- Zefreh
- Coordinates: 32°54′11″N 52°17′11″E﻿ / ﻿32.90306°N 52.28639°E
- Country: Iran
- Province: Isfahan
- County: Kuhpayeh
- District: Sistan
- Rural District: Zefreh

Population (2016)
- • Total: 1,750
- Time zone: UTC+3:30 (IRST)
- Website: www.zefreh.com

= Zefreh, Sistan =

Village in Isfahan province, Iran

Zefreh (زفره) (Note: Also known as Zifreh) is a village in, and the capital of, Zefreh Rural District in Sistan District of Kuhpayeh County, Isfahan province, Iran.

==Demographics==
===Population===
At the time of the 2006 National Census, the village's population was 1,689 in 581 households, when it was in Kuhpayeh District (Note: Renamed Tudeshk District of Kuhpayeh County) of Isfahan County. The following census in 2011 counted 1,555 people in 598 households. The 2016 census measured the population of the village as 1,750 people in 639 households, the most populous in its rural district.

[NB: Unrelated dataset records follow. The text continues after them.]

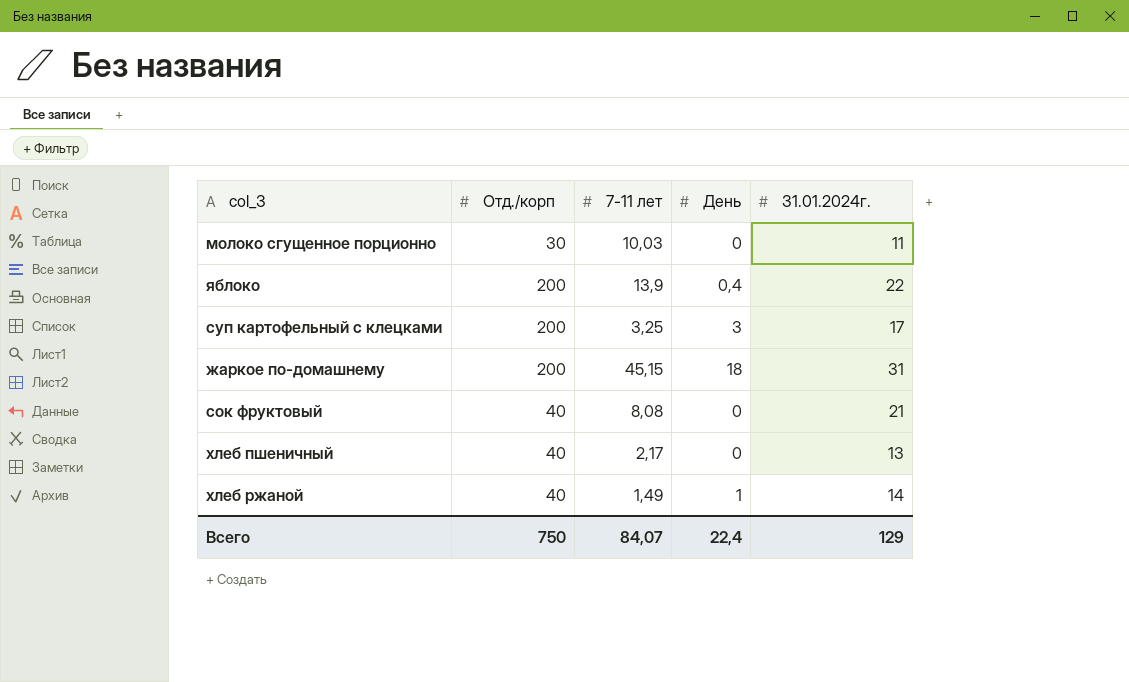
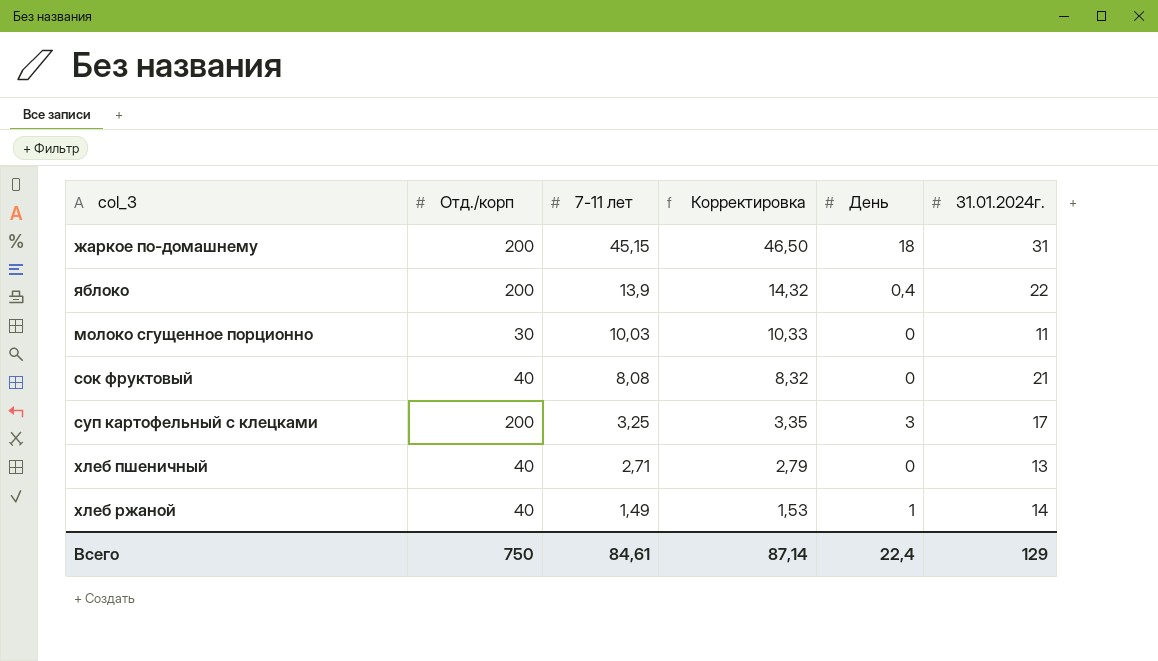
row order: none -> 7-11 лет descending
column Корректировка | formula: none -> [7-11 лет] * 1,03
хлеб пшеничный | 7-11 лет: 2,17 -> 2,71
Всего | 7-11 лет: 84,07 -> 84,61

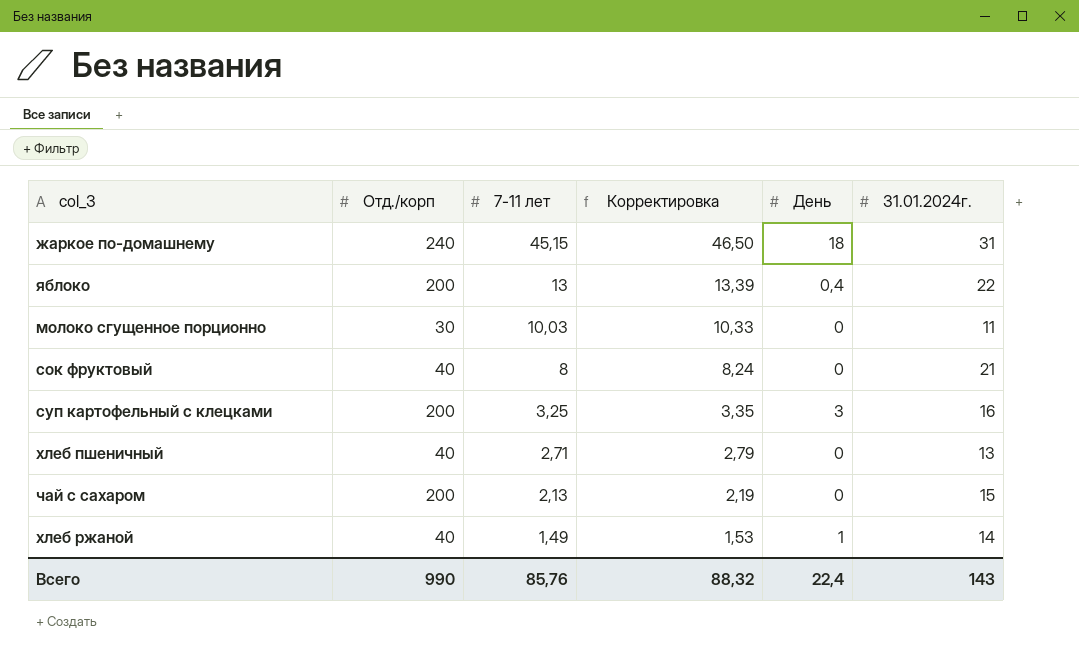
жаркое по-домашнему | Отд./корп: 200 -> 240
яблоко | 7-11 лет: 13,9 -> 13
яблоко | Корректировка: 14,32 -> 13,39
сок фруктовый | 7-11 лет: 8,08 -> 8
сок фруктовый | Корректировка: 8,32 -> 8,24
суп картофельный с клецками | 31.01.2024г.: 17 -> 16
row чай с сахаром: none -> 200 | 2,13 | 2,19 | 0 | 15
Всего | Отд./корп: 750 -> 990
Всего | 7-11 лет: 84,61 -> 85,76
Всего | Корректировка: 87,14 -> 88,32
Всего | 31.01.2024г.: 129 -> 143

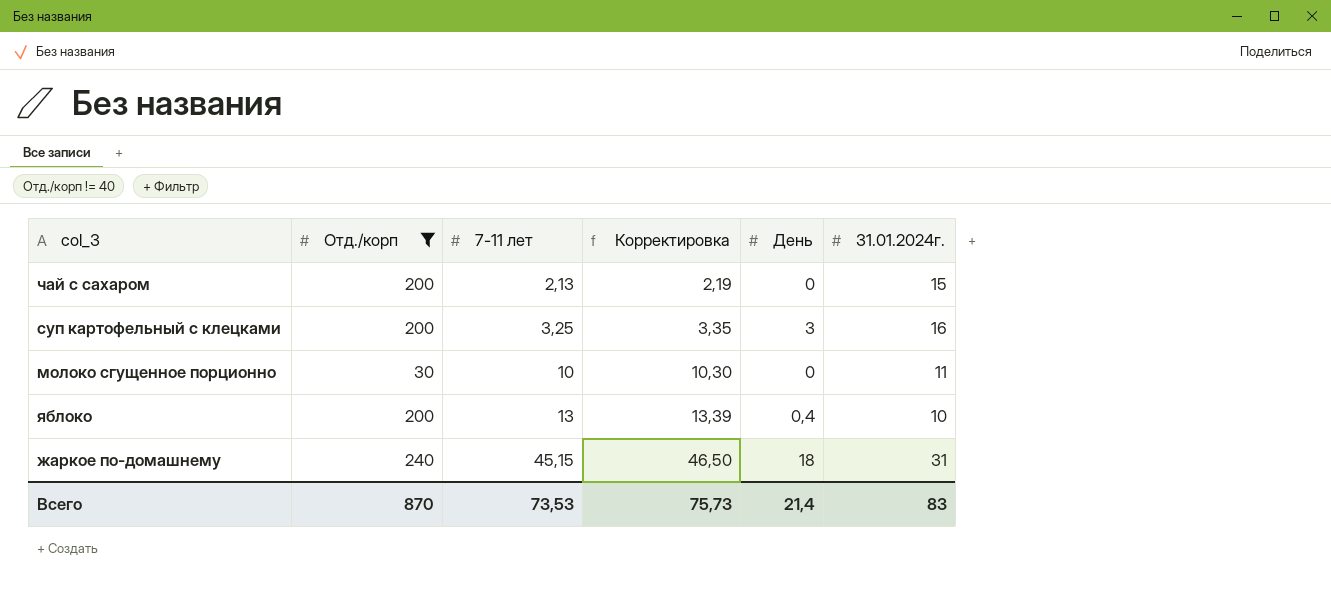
filter: none -> Отд./корп != 40
row order: 7-11 лет descending -> 7-11 лет ascending
молоко сгущенное порционно | 7-11 лет: 10,03 -> 10
молоко сгущенное порционно | Корректировка: 10,33 -> 10,30
яблоко | 31.01.2024г.: 22 -> 10
Всего | Отд./корп: 990 -> 870
Всего | 7-11 лет: 85,76 -> 73,53
Всего | Корректировка: 88,32 -> 75,73
Всего | День: 22,4 -> 21,4
Всего | 31.01.2024г.: 143 -> 83

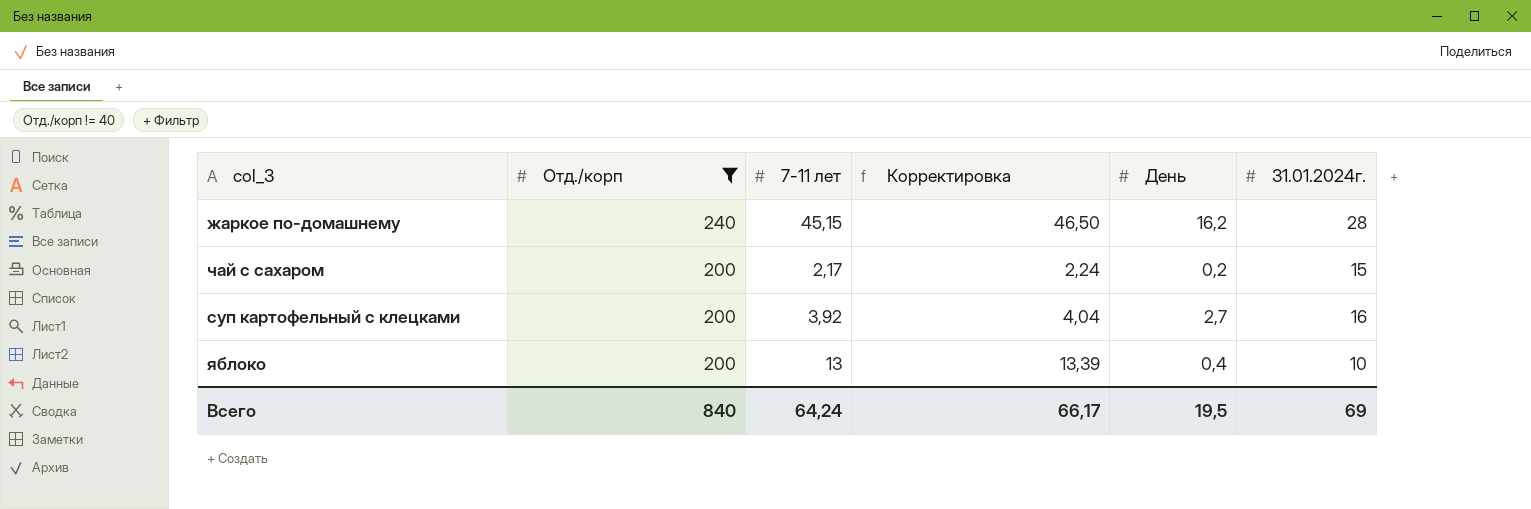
row order: 7-11 лет ascending -> Отд./корп descending
row молоко сгущенное порционно: 30 | 10 | 10,30 | 0 | 11 -> none
жаркое по-домашнему | День: 18 -> 16,2
жаркое по-домашнему | 31.01.2024г.: 31 -> 28
чай с сахаром | 7-11 лет: 2,13 -> 2,17
чай с сахаром | Корректировка: 2,19 -> 2,24
чай с сахаром | День: 0 -> 0,2
суп картофельный с клецками | 7-11 лет: 3,25 -> 3,92
суп картофельный с клецками | Корректировка: 3,35 -> 4,04
суп картофельный с клецками | День: 3 -> 2,7
Всего | Отд./корп: 870 -> 840
Всего | 7-11 лет: 73,53 -> 64,24
Всего | Корректировка: 75,73 -> 66,17
Всего | День: 21,4 -> 19,5
Всего | 31.01.2024г.: 83 -> 69

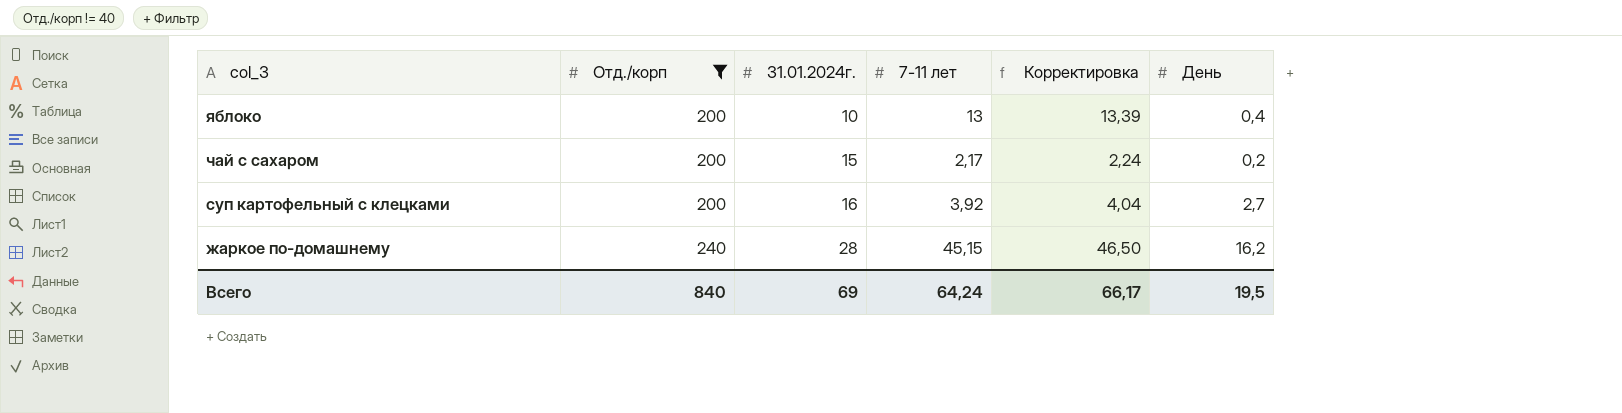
row order: Отд./корп descending -> col_3 descending
column 31.01.2024г. | position: 6 -> 3

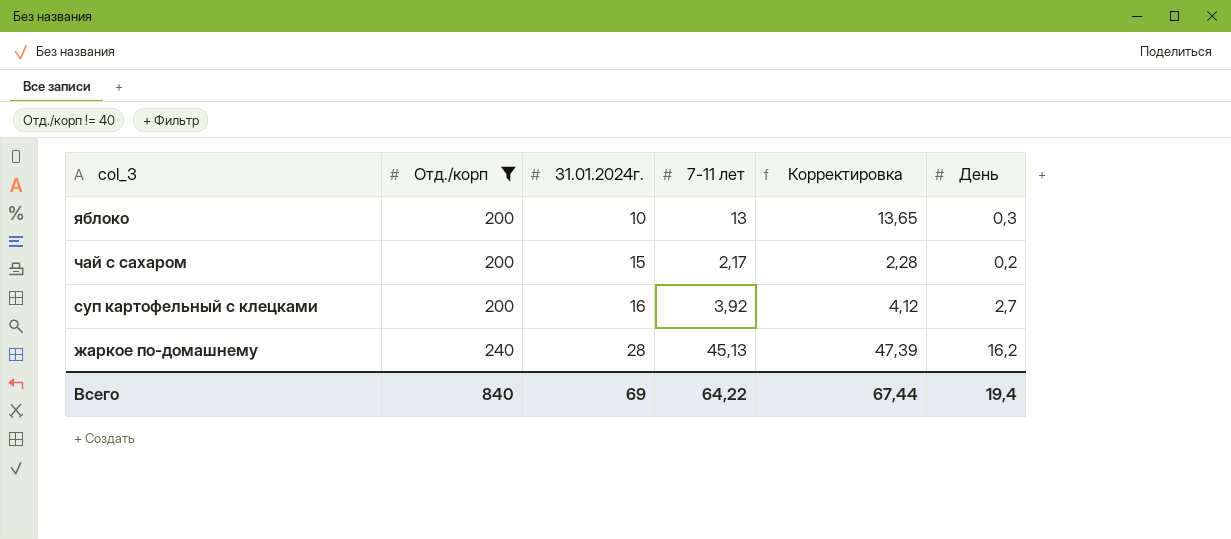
column Корректировка | formula: [7-11 лет] * 1,03 -> [7-11 лет] * 1,05
яблоко | День: 0,4 -> 0,3
жаркое по-домашнему | 7-11 лет: 45,15 -> 45,13
Всего | 7-11 лет: 64,24 -> 64,22
Всего | Корректировка: 66,17 -> 67,44
Всего | День: 19,5 -> 19,4

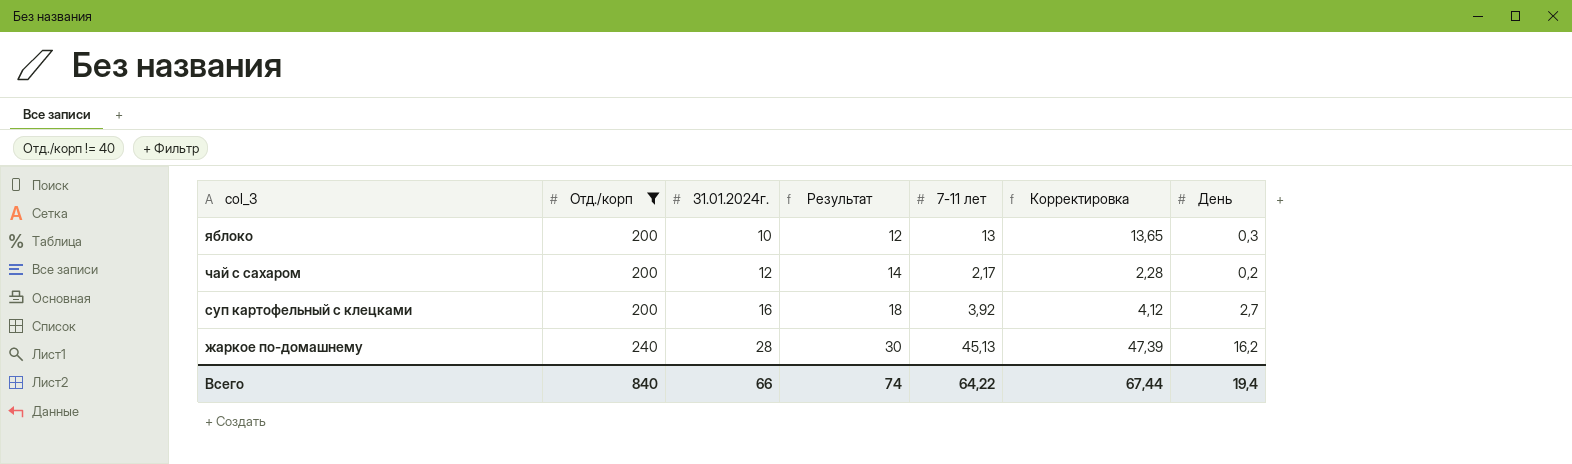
column Результат | formula: none -> [31.01.2024г.] + 2
чай с сахаром | 31.01.2024г.: 15 -> 12
Всего | 31.01.2024г.: 69 -> 66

In 2021, the district was separated from the county in the establishment of Kuhpayeh County and renamed Tudeshk District. The rural district was transferred to the new Sistan District.

==Overview==
Zefreh has a congregational mosque from the Saljuq era with subsequent renovations. Zefreh has four chains of subterranean channels (qanat). Most of the population is engaged in farming, herding, and gardening and horticulture. Agricultural products are wheat, almonds, mulberries, and especially corn. Weaving carpets, carrying the Nain design, was particular to women, who were also engaged in other cottage industries. A distinguished local industry used to be making cotton shoes.